Drug testing was used as an adjunct to a general population household drug use survey administered via audio computer-assisted self-interview. Participants, ages 18–40 years residing in Chicago, were recruited to participate in three different biological tests (hair, oral fluid, and urine) presented in random order subsequent to completing an interview. Subjects had the option of participating in zero to three different tests. We examined participation/refusal in tests, reaction to testing requests, as well as variables associated with participation and reaction. Subjects were randomly assigned to a low (US$ 10 per test) or high (US$ 20 per test) incentive condition. Over 90% of the sample participated in at least one test, usually the oral fluid test. Associations between refusal status and two variables, socioeconomic status (SES) and the presence of children in the household, provided partial support for the notion that drug test participation parallels the survey response process in general. The incentive level did not directly increase drug test participation. Reporting of recent illicit drug use was associated with participation in only one procedure, hair testing. Type of test offered and individual differences in willingness to be drug tested were important predictors of drug test refusal and subject reaction to testing requests. Compared with urine and hair testing, oral fluid testing had lower refusal rates and was generally more acceptable to respondents in a general population survey. The findings support the feasibility of incorporating multiple drug tests with modest incentives into general population household surveys on drug abuse.

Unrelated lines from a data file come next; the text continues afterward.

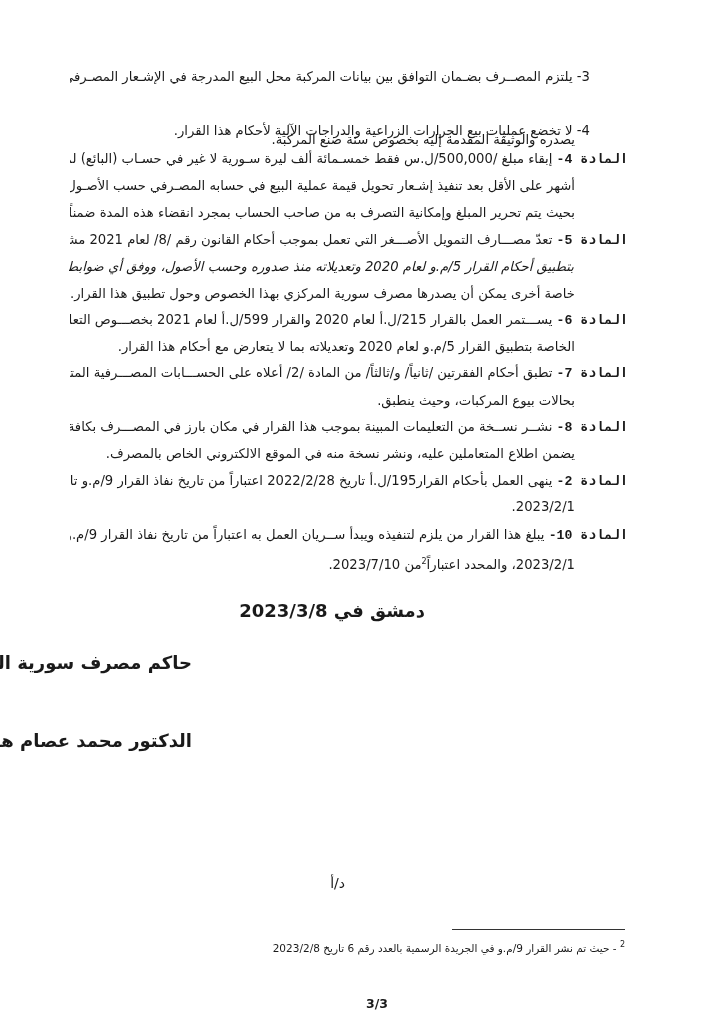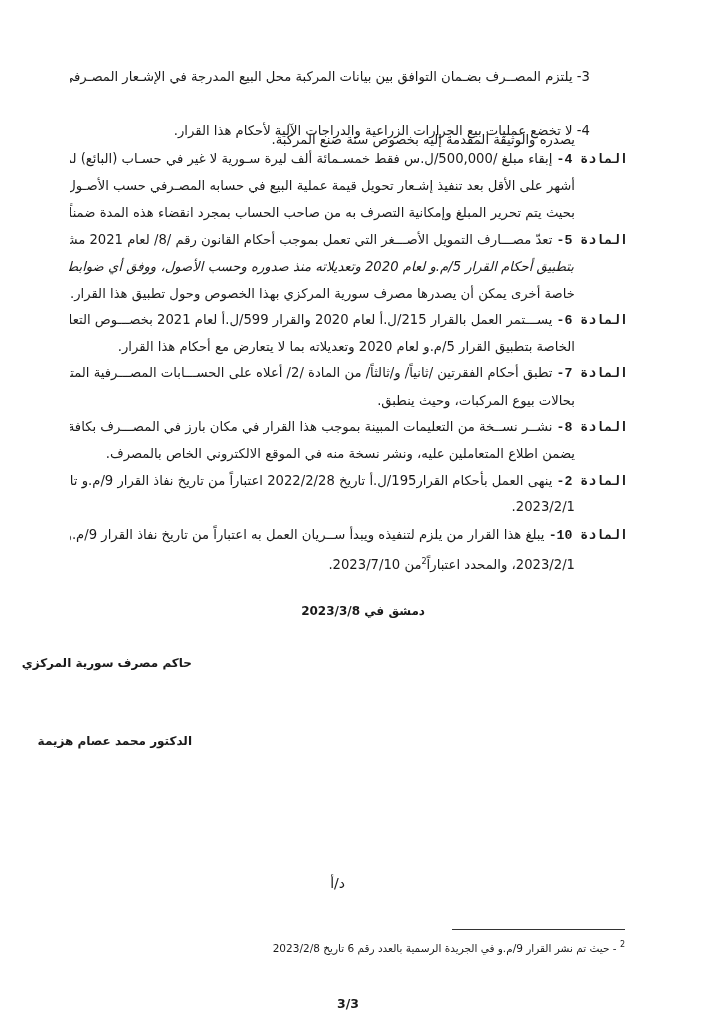--- a/index.html
+++ b/index.html
@@ -6,24 +6,24 @@
   body {
     width:720px; height:1019px; position:relative; overflow:hidden;
     font-family:"DejaVu Sans", sans-serif; color:#1a1a1a;
   }
   .ln {
     position:absolute; direction:rtl; white-space:nowrap;
     font-size:13.2px; line-height:20px; height:20px;
   }
   .just { text-align:justify; text-align-last:justify; overflow:hidden; }
   .b { font-weight:bold;font-family:Liberation Mono, monospace; }
-  .sig { font-weight:bold; font-size:12px; }
+  .sig { font-weight:bold; font-size:18px; }
   .fn { font-size:10.5px; }
   .rule { position:absolute; left:452px; width:173px; top:929px; height:1px; background:#333; }
-  .page { position:absolute; font-weight:bold; font-size:12.5px; direction:ltr; }
+  .page { position:absolute; font-weight:bold; font-size:12.5px; direction:ltr;margin-left:29px; }
   sup { font-size:8px; }
 </style>
 </head>
 <body>
 
 <div class="ln just" style="right:130px;width:520px;top:67px;">
   <span>3-</span>
   <span>يلتزم المصــرف بضـمان التوافق بين بيانات المركبة محل البيع المدرجة في الإشـعار المصـرفي الذي</span>
 </div>
 <div class="ln" style="right:145px;top:94px;margin-top:36px;">يصدره والوثيقة المقدمة إليه بخصوص سنة صنع المركبة.</div>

Biological testing for drugs of abuse has long been accepted as an essential means of gathering information about recent substance use in treatment settings. For example, in the United States, federal regulations require the use of drug testing in programs providing treatment for opiate dependence Department of Health and Human. Until recently, the use of biological testing as a tool for gathering data about drug use in research studies has been limited to studies of “special” populations, such as prisoners, arrestees, and those in treatment settings. Despite a growing body of research suggesting limits in the validity of drug surveys, drug testing has been less commonly used in population-based epidemiological research.
While treatment-oriented and special population studies commonly employ urine testing, a limited number of published epidemiological studies employing drug testing as an adjunct to population surveys of illicit drug abuse have employed hair testing. Saliva or “oral fluid” testing has been extensively employed in epidemiological, and community surveys focused on confirming self-reports of tobacco use.